--- AVAILABLE DATA Enclosed Below ---

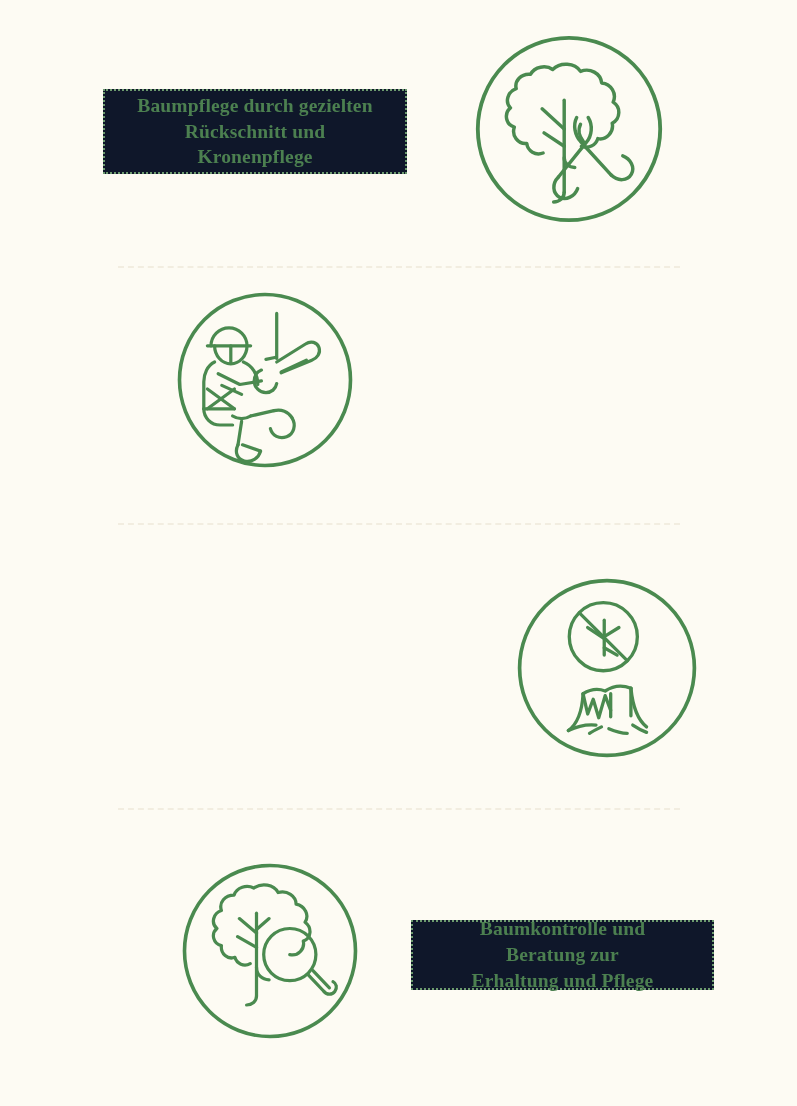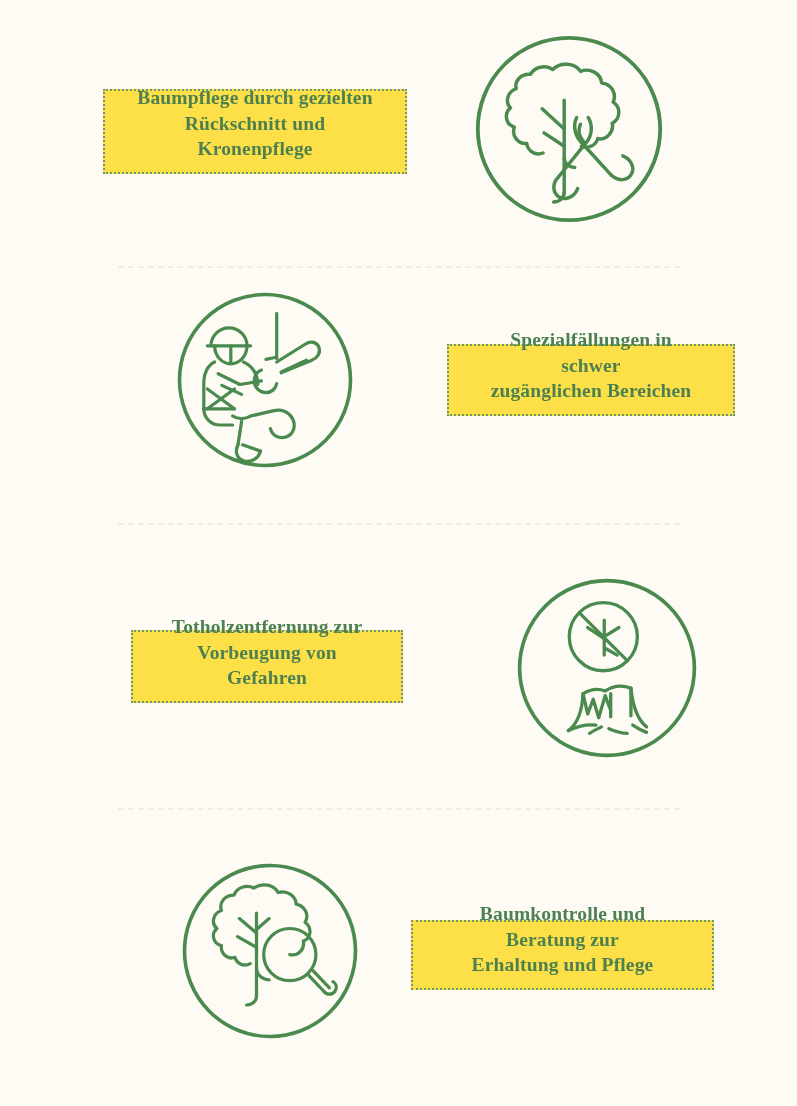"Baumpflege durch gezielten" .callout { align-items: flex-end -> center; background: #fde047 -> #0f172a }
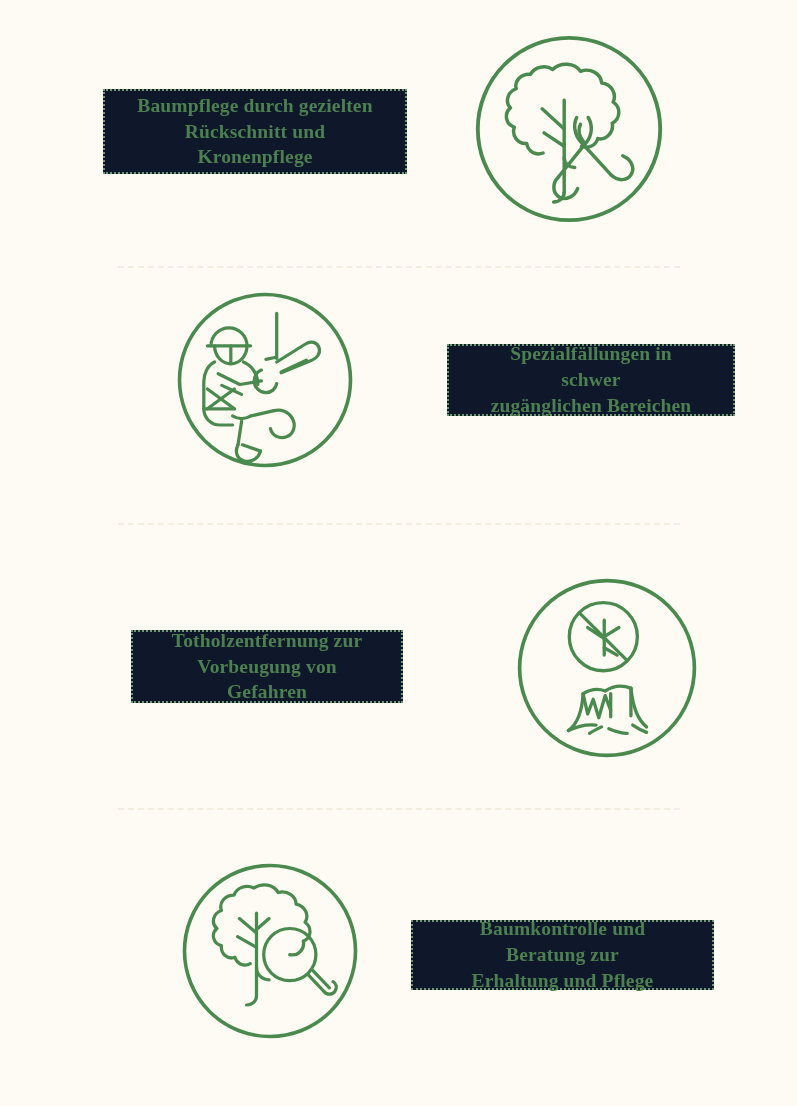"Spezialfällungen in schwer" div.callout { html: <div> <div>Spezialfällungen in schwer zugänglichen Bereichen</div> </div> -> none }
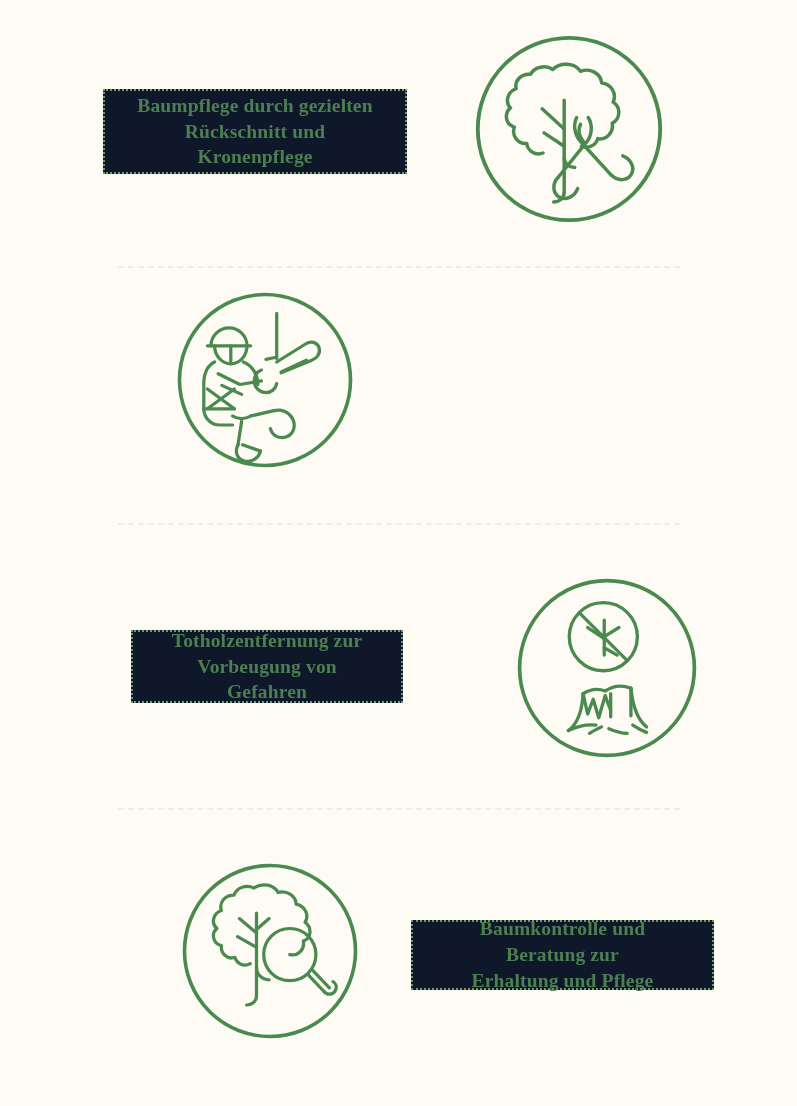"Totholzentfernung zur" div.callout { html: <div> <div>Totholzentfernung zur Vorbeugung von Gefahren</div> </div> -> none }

--- End of Enclosed AVAILABLE DATA ---
--- AVAILABLE DATA Enclosed Below ---

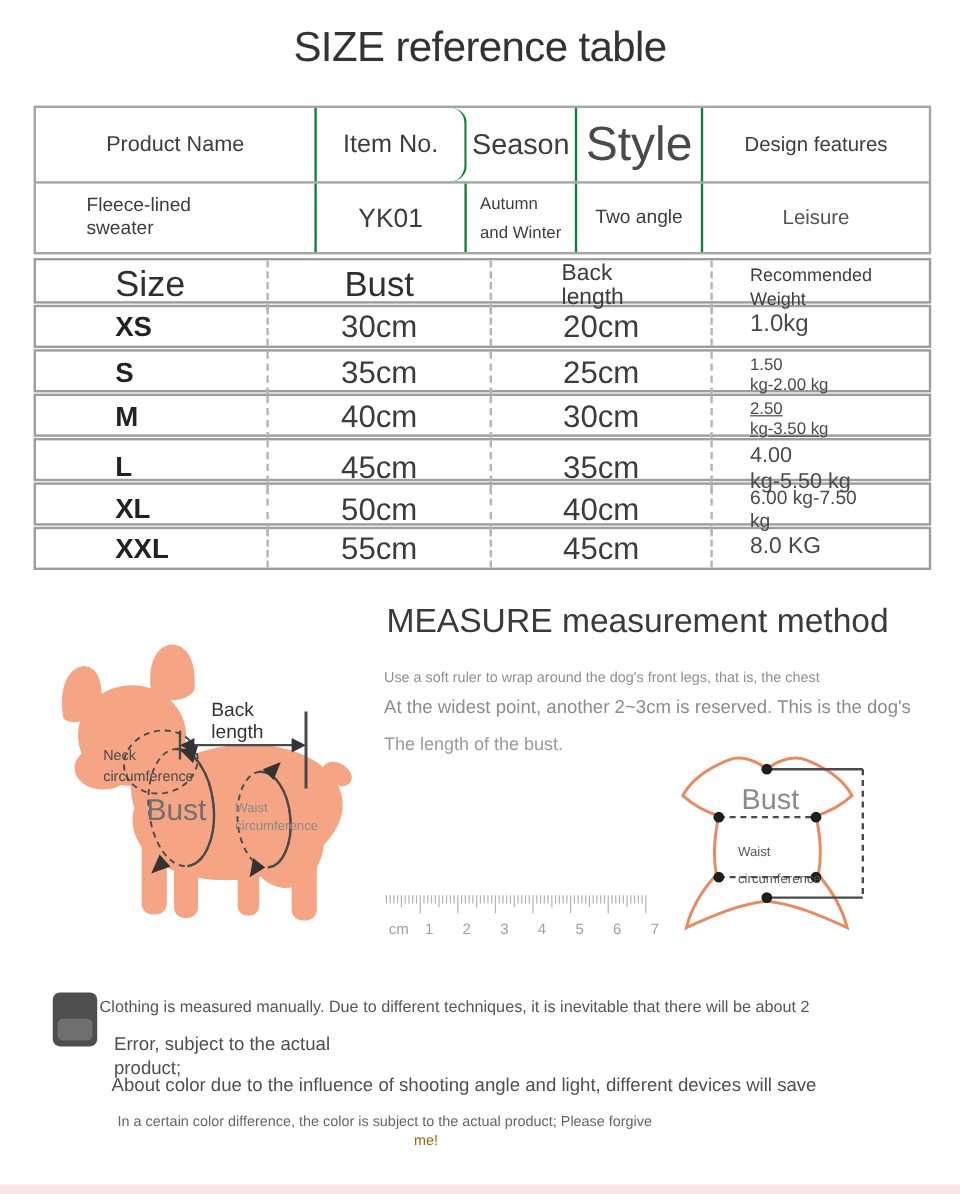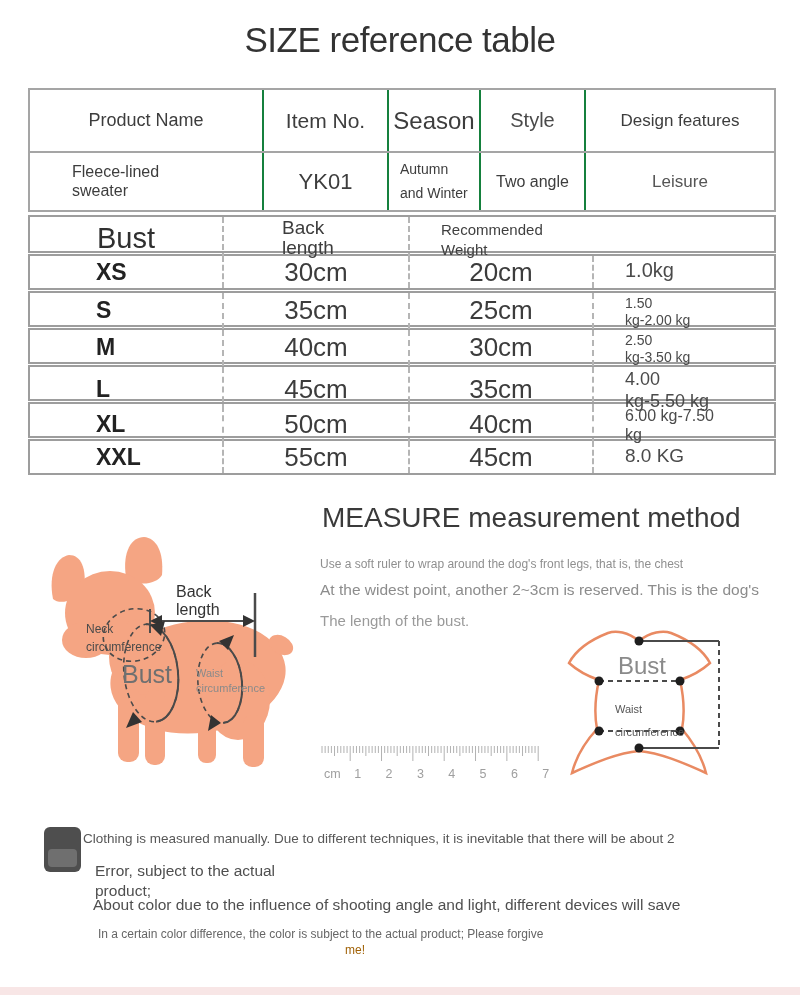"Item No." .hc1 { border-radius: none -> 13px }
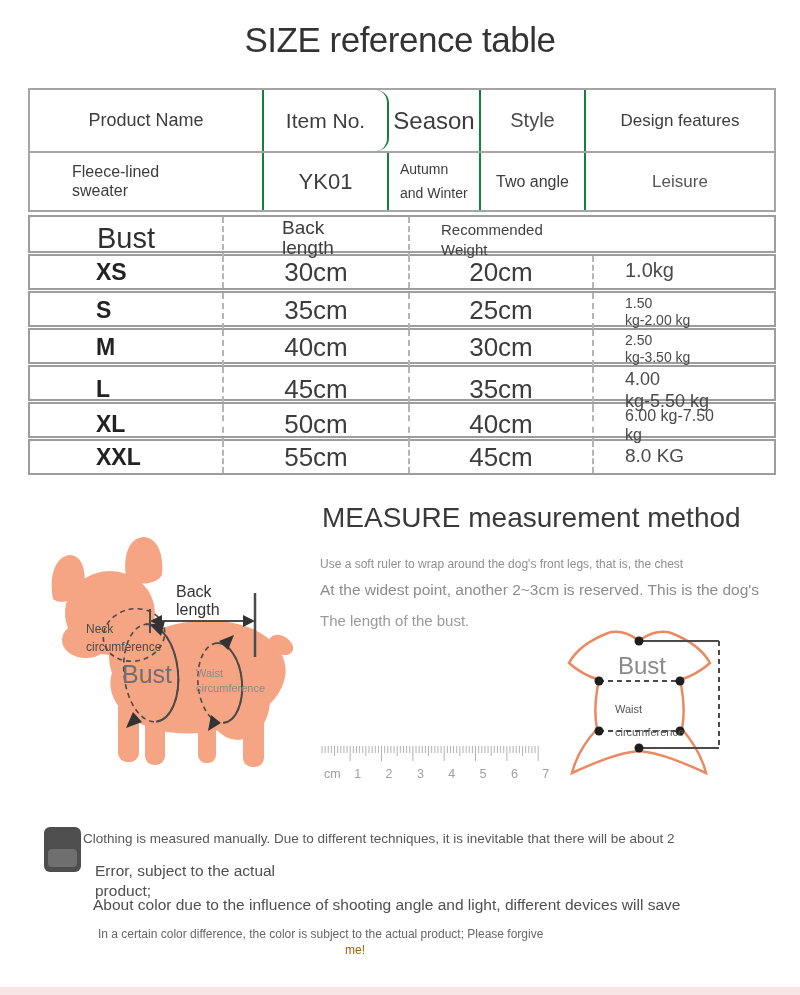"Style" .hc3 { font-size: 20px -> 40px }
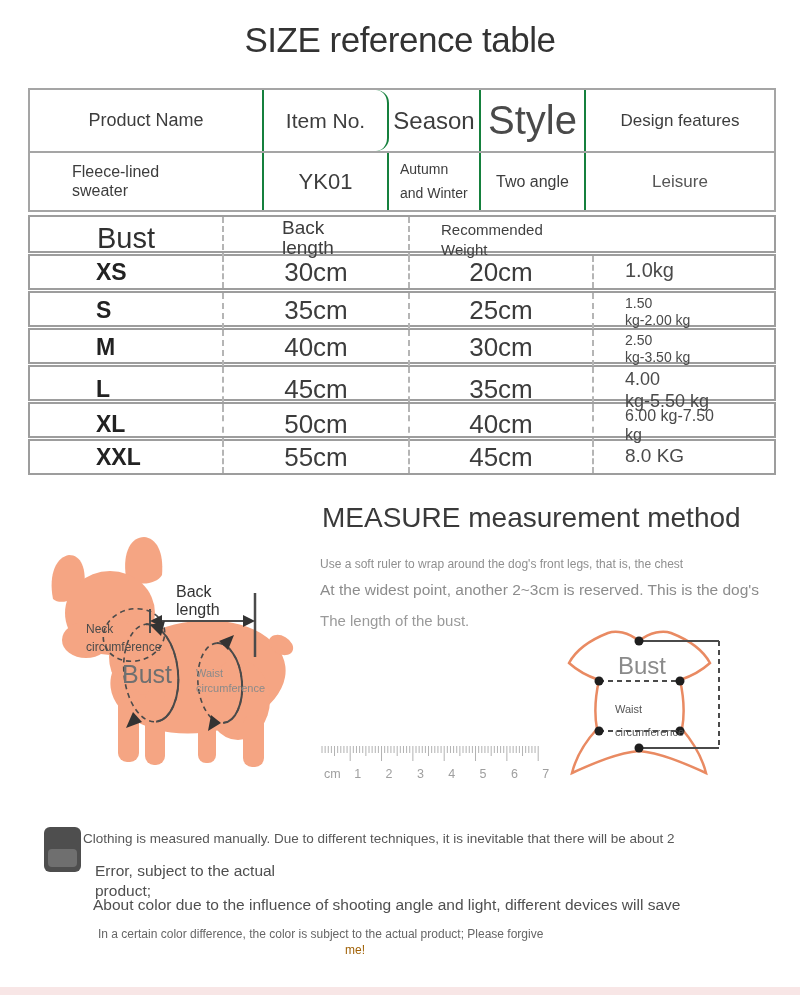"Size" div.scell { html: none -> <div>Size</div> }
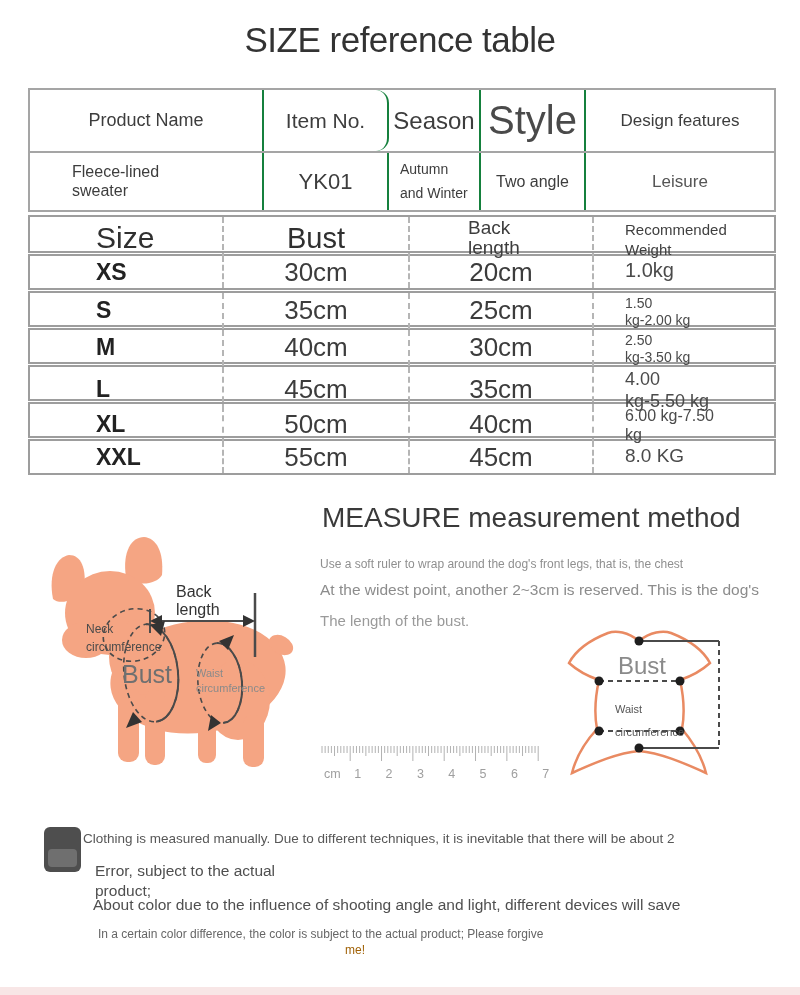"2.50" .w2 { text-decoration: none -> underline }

--- End of Enclosed AVAILABLE DATA ---

Copy out the lines above from the line containing "align-items: flex-end ->" through the line containing "html: <div> <div>Totholzentfernung", exactly, and keep the pictures out.

• OUTPUT OF THE EXERCISE:
"Baumpflege durch gezielten" .callout { align-items: flex-end -> center; background: #fde047 -> #0f172a }
"Spezialfällungen in schwer" div.callout { html: <div> <div>Spezialfällungen in schwer zugänglichen Bereichen</div> </div> -> none }
"Totholzentfernung zur" div.callout { html: <div> <div>Totholzentfernung zur Vorbeugung von Gefahren</div> </div> -> none }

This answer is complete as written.